We’re the first hospice in this country to use the Scandinavian Sengetun model of palliative care. Patients and families are at the very heart of the design. It provides patients with adaptable private, social and family spaces. Designed to boost wellbeing and create a sense of calm, the clinical and medical assistance sits firmly in the back. The patient areas look and feel like home. 

Building the new hospice

The new hospice is the culmination of six years of hard work. Thanks to the generosity and hard work of the people of Glasgow, and from Scots from further afield, we raised £21 million from the Brick by Brick appeal. The Arnold Clark company contributed a six-figure donation to the Brick by Brick appeal and the building has been named in honour of Sir Arnold Clark.

Glasgow City Council gifted the site in Bellahouston Park to the hospice and work began in September 2016. The result is a world class building that provides an environment that is non-clinical in feel and appearance but houses the latest in medical equipment. The focus is always on patients and their families, not on staff routines or traditional healthcare barriers. 

The design

Rhona put together a dedicated and innovative design team to make the deliver our new hospice. The design team were Ryder Architecture, Atelier Ten, Burns Design, Erz, AECOM, Pinsent Masons, Turner & Townsend, Woolgar Hunter Engineers and Fairhurts. Key features of the design include:

  • Hospice burrows into the hillside.

  • Four interlinked villas that look and feel domestic, as well as scale.

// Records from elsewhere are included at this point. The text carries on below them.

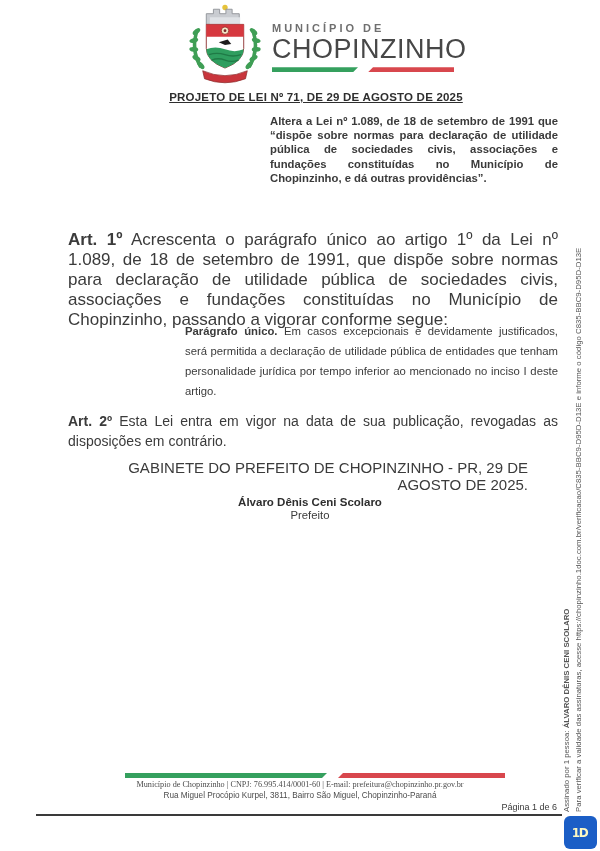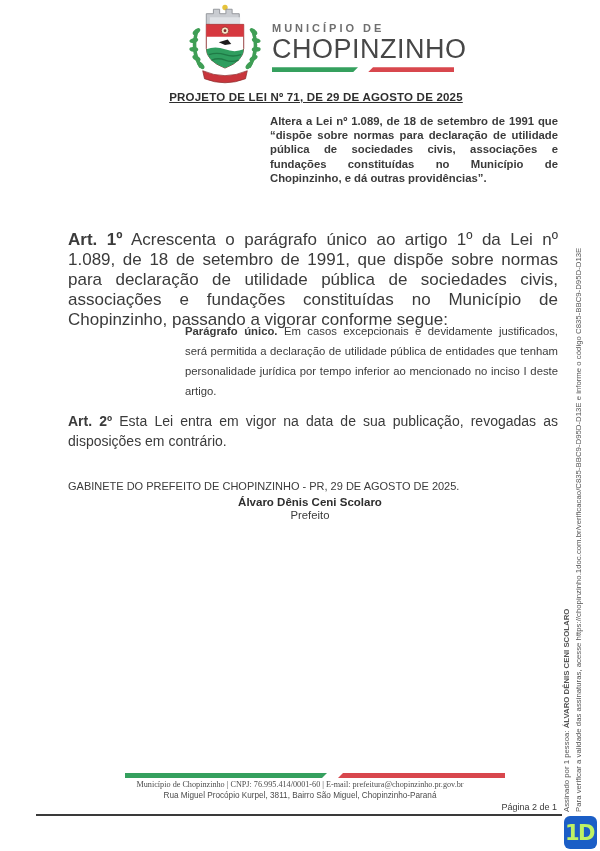"GABINETE DO PREFEITO DE CHOPINZINHO" .gabinete { font-size: 11px -> 15px; margin-top: 21px -> none; text-align: left -> right }
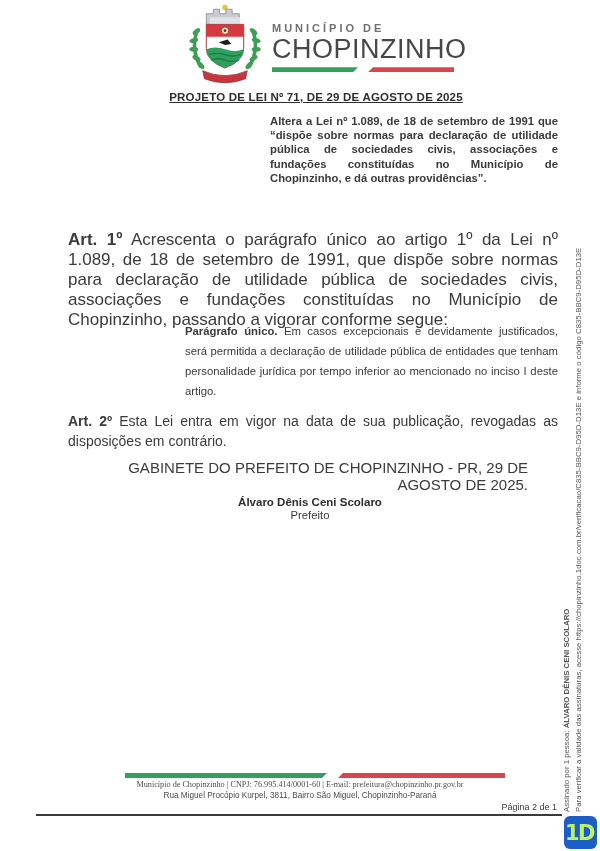"Página 2 de 1" div.page-num { text: 2 de 1 -> 1 de 6 }
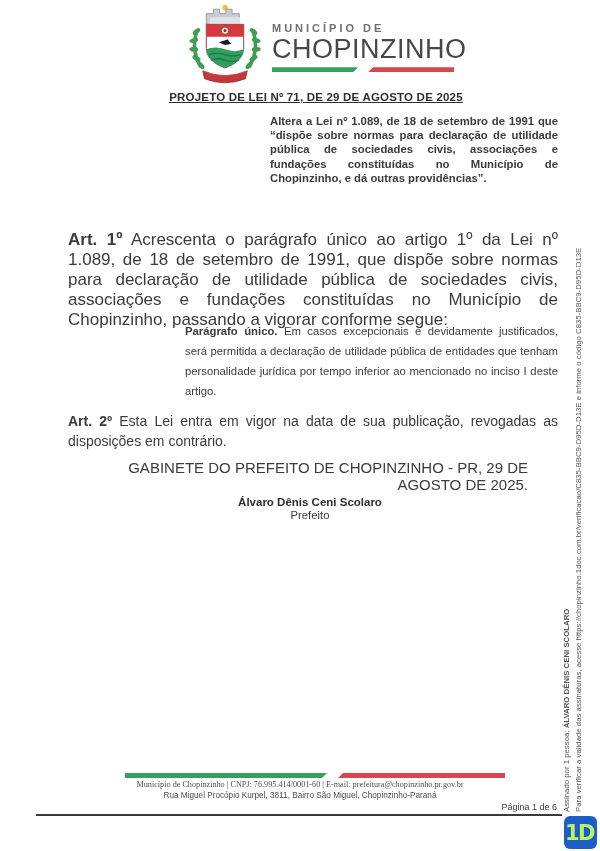"1D" .onedoc span { color: #bef264 -> #fef9c3; font-size: 21px -> 12px }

  • Have the original front door from Carlton Place.

  • No matter where you are you can get an outside view. 

The thought put into the building and the design itself has all been about the patient experience. Alastair Forbes, Architect of the new hospice, says: "When I came on board, I was asked to spend some time in a bed on the ward in the hospice. From the bed I could see what a patient sees; how much of the ceiling they see, how much they see or can't see out of a window. It’s a very clinical environment, with the noises, the smells, the proximity to other staff and patients. I took a picture of myself while I was there so that I could refer back to it throughout the process. It's all about going back to that photo and asking about giving a patient choice. To remember we make buildings for people and with this building that is especially important to always have at the beginning of all decisions made."